The Honest Downsides
None of this means blockchain is magic. The technology is energy-intensive, slower than centralised systems for high-volume transactions, and the regulatory picture remains genuinely messy. Different countries treat it completely differently, which creates real headaches for anyone building on top of it.
It has also attracted its share of bad actors. The same privacy features that protect a Ukrainian family preserving their savings also protect fraudsters. That's not unique to blockchain — cash has always been the preferred currency of crime — but it's worth being clear-eyed about.

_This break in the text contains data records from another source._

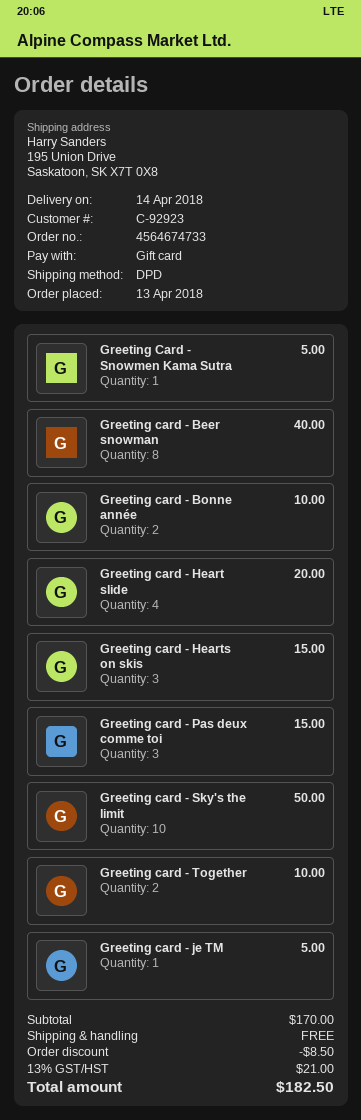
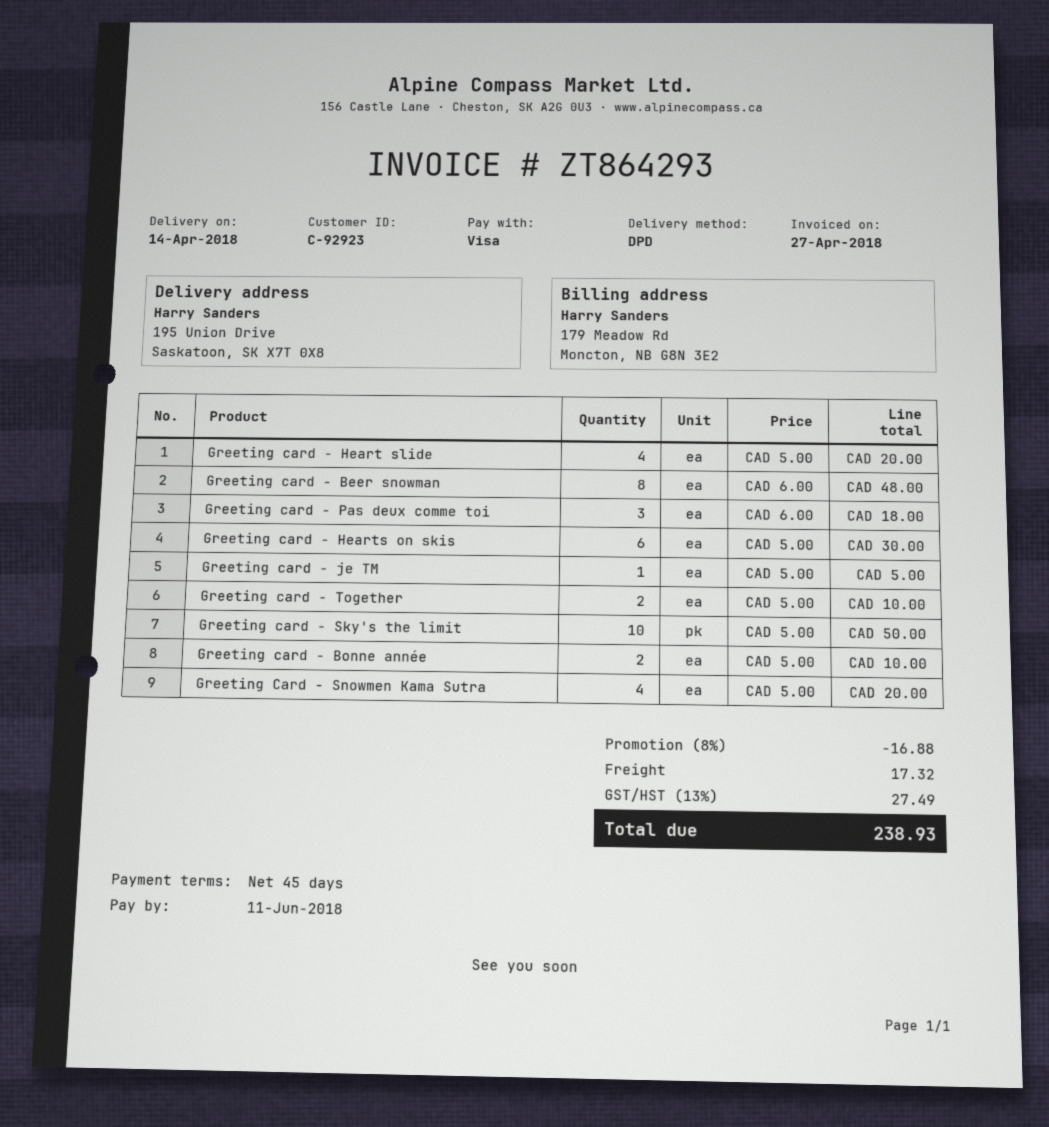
payment method: gift card -> Visa
Greeting Card - Snowmen Kama Sutra: 1 for 5.00 -> 4 for 20.00
Greeting card - Beer snowman: 8 for 40.00 -> 8 for 48.00
Greeting card - Hearts on skis: 3 for 15.00 -> 6 for 30.00
Greeting card - Pas deux comme toi: 3 for 15.00 -> 3 for 18.00
discount: 8.50 -> 16.88
shipping: 0.00 -> 17.32
tax: 13% = 21.00 -> 13% = 27.49
total: 182.50 -> 238.93

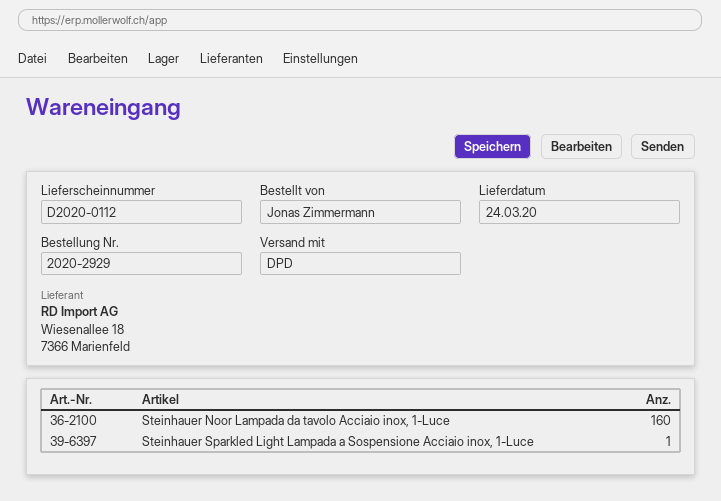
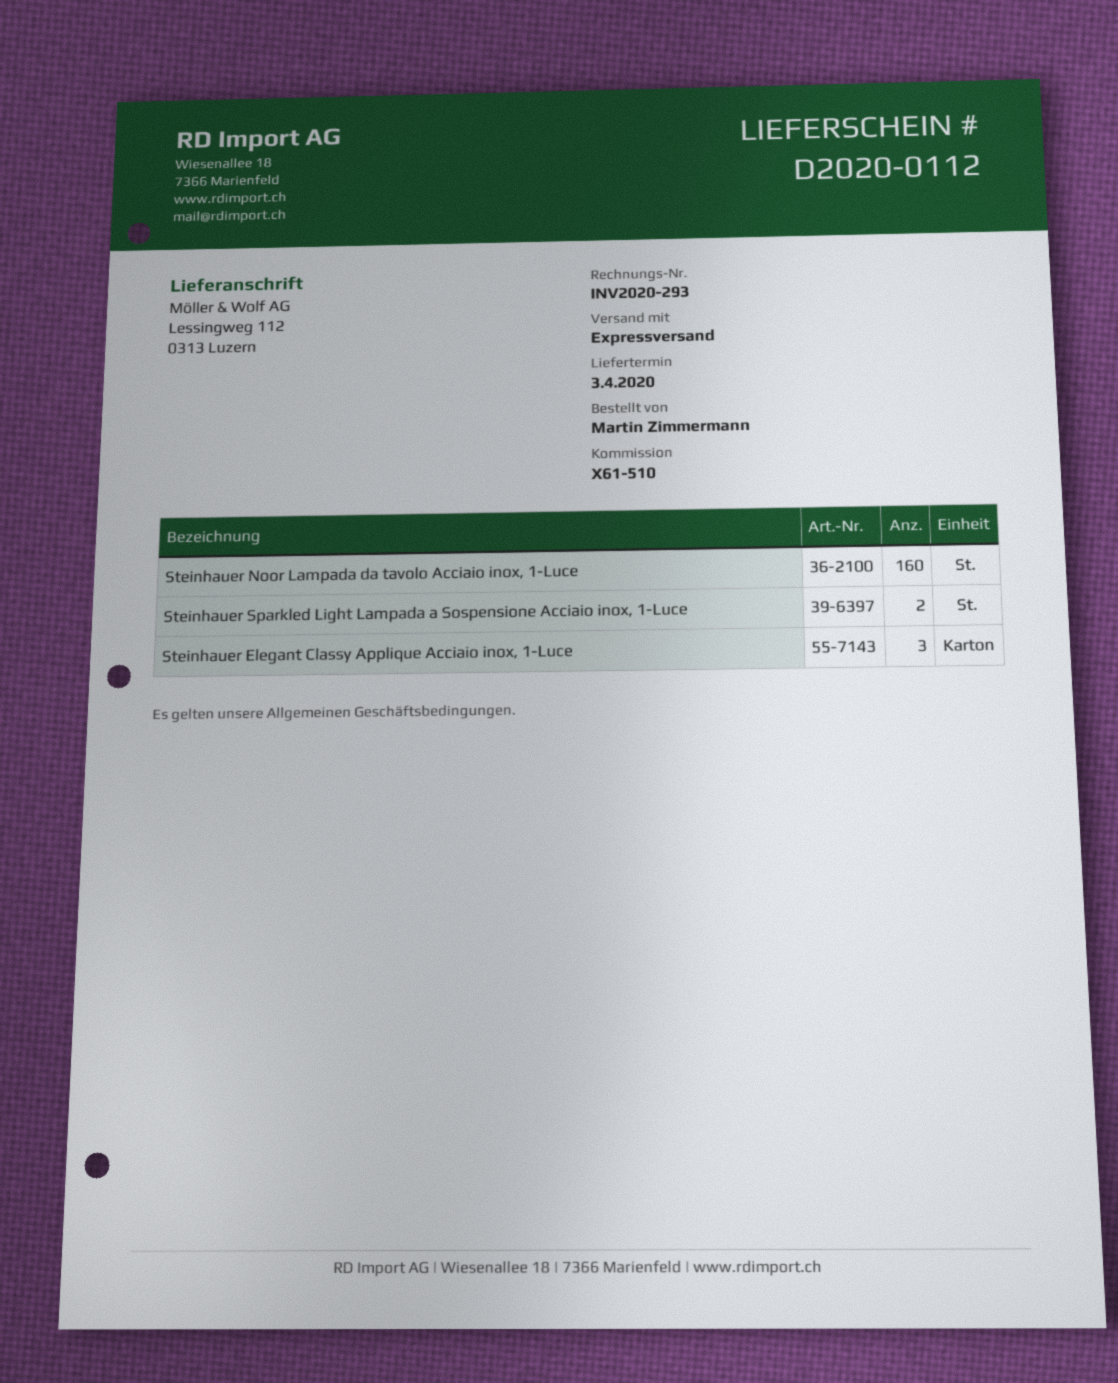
delivery date: 2020-03-24 -> 2020-04-03
ordered by: Jonas Zimmermann -> Martin Zimmermann
shipping method: DPD -> express
Steinhauer Sparkled Light Lampada a Sospensione Acciaio inox, 1-Luce: 1 -> 2
Steinhauer Elegant Classy Applique Acciaio inox, 1-Luce: none -> 3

And as my own experience hints at, the learning curve is real. For people who aren't comfortable with technology, or who simply can't afford to make a mistake with their money, the unfamiliarity of crypto can be a genuine barrier. Ease of use is improving, and apps like Sendcash exist precisely to lower that barrier, but we're not at "anyone can do this without thinking" yet.
What blockchain represents isn't a guaranteed utopia. It's a genuine alternative architecture for how trust can work — one that doesn't require you to take any single institution's word for it.
For people in London or New York, that might sound abstract. For someone in Lagos watching their savings lose value every month, or a family in Caracas trying to buy basic medicine, or a Ukrainian trying to access funds while banking infrastructure crumbles around them, it isn't abstract at all. It's the difference between having options and having none.
The barrier to entry is remarkably low. A smartphone. An internet connection. That's largely it. Which is precisely why, in the places that need it most, blockchain isn't waiting for the rest of the world to catch up.